1. Gardening can build self-esteem. After tilling, planting, nurturing and harvesting plants, you might see a slightly different person in the mirror: a person who can grow things and is a little more in tune with the earth. If you can grow a garden, what can’t you do?
2. Gardening is good for your heart. All that digging, planting and weeding burns calories and strengthens your heart. “There are physical benefits from doing the manual labor of gardening,” says UNC Health internal medicine physician Robert Hutchins, MD, MPH. “It’s hard work to garden, and it provides some cardiovascular benefit.”
3. Gardening reduces stress. Gardening can help reduce symptoms of depression and anxiety. “Gardening gives you a chance to focus on something and put your mind to work with a goal and a task in mind.”
4. Gardening can make you happy. Getting dirt under your nails while digging in the ground can make you pretty happy. In fact, inhaling M. vaccae, a healthy bacterium that lives in soil, can increase levels of serotonin and reduce anxiety.

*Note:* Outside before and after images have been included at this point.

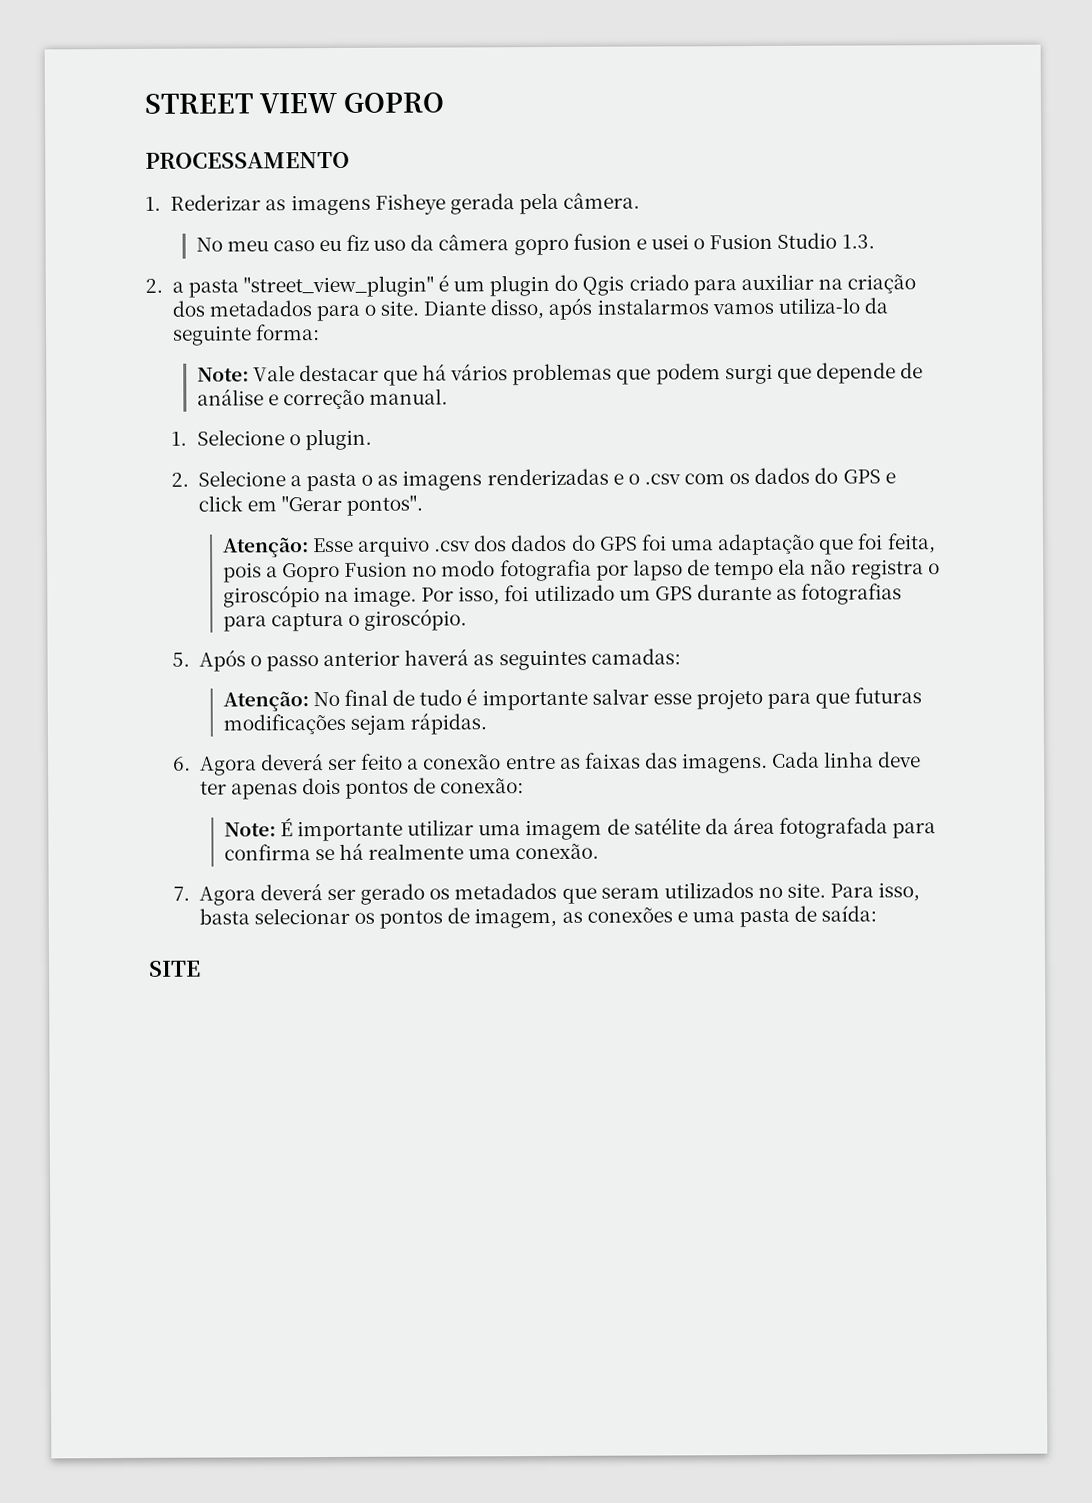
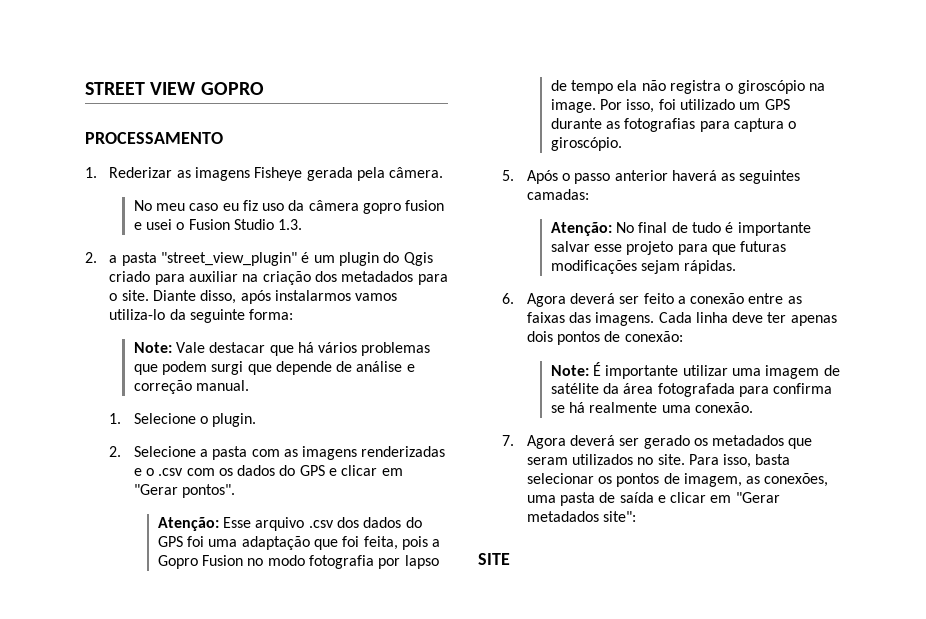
- 2. Selecione a pasta o as imagens renderizadas e o .csv com os dados do GPS e click em "Gerar pontos".
+ 2. Selecione a pasta com as imagens renderizadas e o .csv com os dados do GPS e clicar em "Gerar pontos".
- Para isso, basta selecionar os pontos de imagem, as conexões e uma pasta de saída:
+ Para isso, basta selecionar os pontos de imagem, as conexões, uma pasta de saída e clicar em "Gerar metadados site":

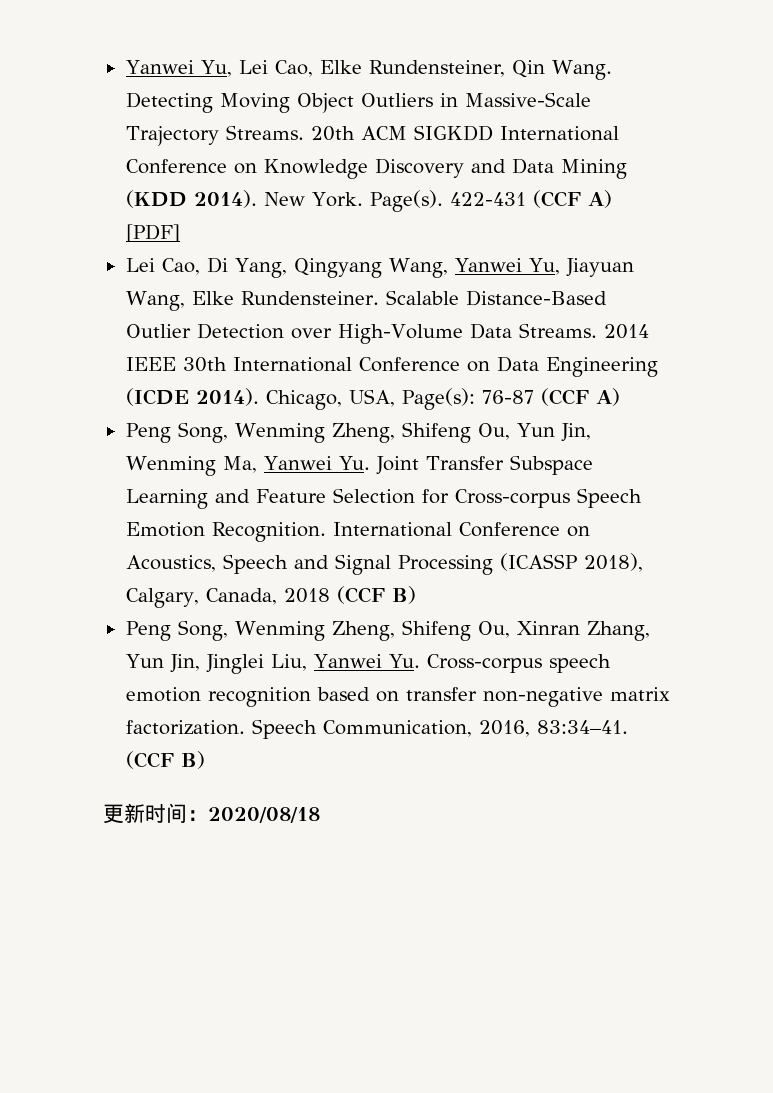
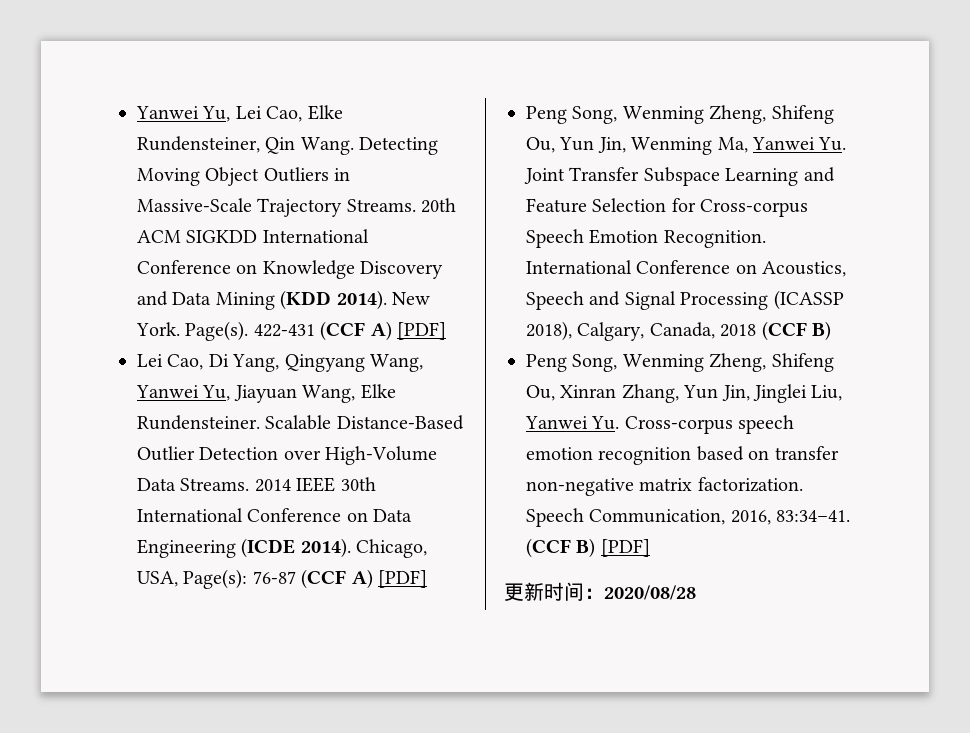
- Chicago, USA, Page(s): 76-87 (CCF A)
+ Chicago, USA, Page(s): 76-87 (CCF A) [PDF]
- Speech Communication, 2016, 83:34–41. (CCF B)
+ Speech Communication, 2016, 83:34–41. (CCF B) [PDF]
- 更新时间：2020/08/18
+ 更新时间：2020/08/28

5. Gardening can improve your hand strength. All that digging, planting and pulling does more than produce plants. Gardening also will increase your hand strength. What a great way to keep your hands and fingers as strong as possible for as long as possible.
7. Gardening can give you a boost of vitamin D. A healthy dose of vitamin D increases your calcium levels, which benefits your bones and immune system.
8. Growing your own food can help you eat healthier. If you have a vegetable or herb or fruit garden, you’re getting fresh produce that you know hasn’t been treated with pesticides.